The dangers abroad are manifold. They’ve begun to unfold in the Middle East, as states emboldened by Trump’s transactionalism already are overreaching. Israel’s settlements expand undaunted, and its political leaders (over the objections of its security establishment) are considering the merits of a preemptive war against Hezbollah in Lebanon, which would be disastrous for both Lebanon and Israel. Saudi Arabia, with Trump’s full blessing, is ramping up a war in Yemen that is only accelerating state collapse and terrorism, while pursing a collision course with Iran and any Arab state that deviates from the Saudi line (witness the recent excommunication of Qatar by Saudi Arabia and its partners).

On a global scale, China has quietly stepped into the gap left by the United States, making preparations for a vast web of infrastructure and investment that could make Beijing the key arbiter in East Africa, the Middle East, and parts of South Asia, as well as in the trade routes connecting those regions to China. Russia has asserted itself with new force in its sphere of influence. Rising nations around the world that have played along with international norms will reconsider destabilizing pursuit of self-interest over wider harmony, a state of autarchy and competition that could easily accelerate nuclear proliferation, a breakdown in international trade, and spikes in pandemics, famine and poverty.

A foreign policy that relentlessly maximizes immediate benefits for the United States might have a lot of appeal for Americans, even among constituencies that don’t like Trump. Its short-term results could play well in electoral cycles, before the toxic dividends come due.

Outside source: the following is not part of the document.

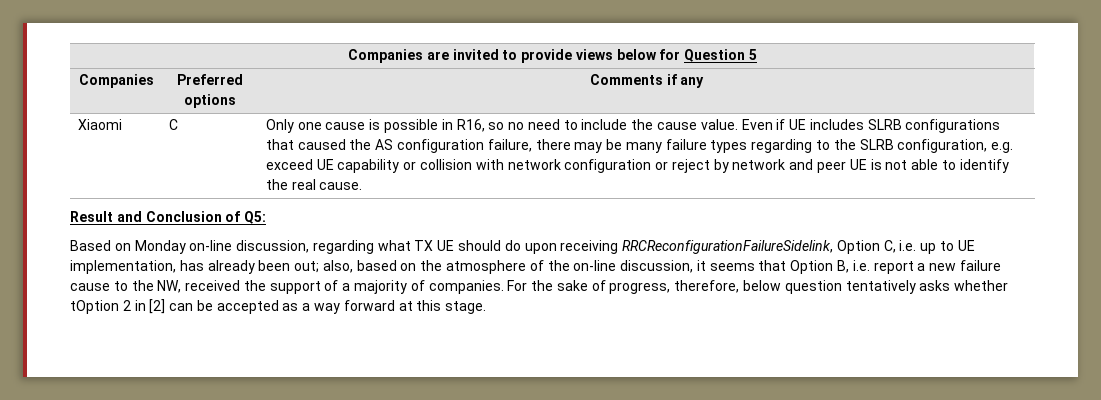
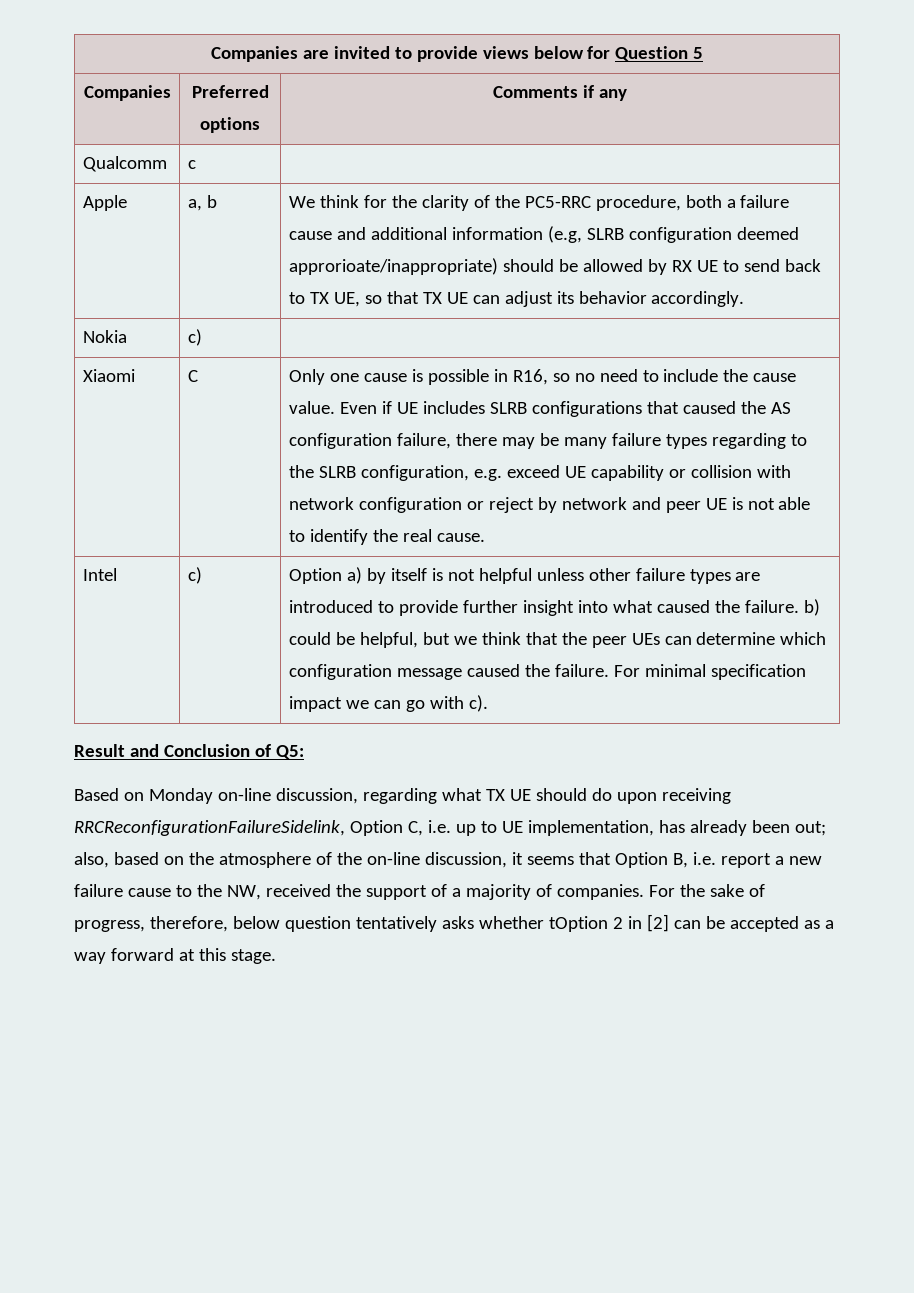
+ Qualcomm | c |
+ Apple | a, b | We think for the clarity of the PC5-RRC procedure, both a failure cause and additional information (e.g, SLRB configuration deemed approrioate/inappropriate) should be allowed by RX UE to send back to TX UE, so that TX UE can adjust its behavior accordingly.
+ Nokia | c) |
+ Intel | c) | Option a) by itself is not helpful unless other failure types are introduced to provide further insight into what caused the failure. b) could be helpful, but we think that the peer UEs can determine which configuration message caused the failure. For minimal specification impact we can go with c).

At home, Trump’s approach will fan the flames of nativism and isolationism. In recent history, when America turned its back on the world and wished its responsibilities away, cataclysms forced it to reengage, first at Pearl Harbor and then on 9/11. The United States is the most powerful nation in the world. Its actions affect almost everybody on the planet, and, because we all live on the same planet, the actions of others affect the United States. America is dominant, but not all-powerful. It’s a giant on the world stage, but giants and predators do not live in splendid isolation. Their success and survival depend on an ecosystem. If America destroys that ecosystem, it too will suffer the consequences.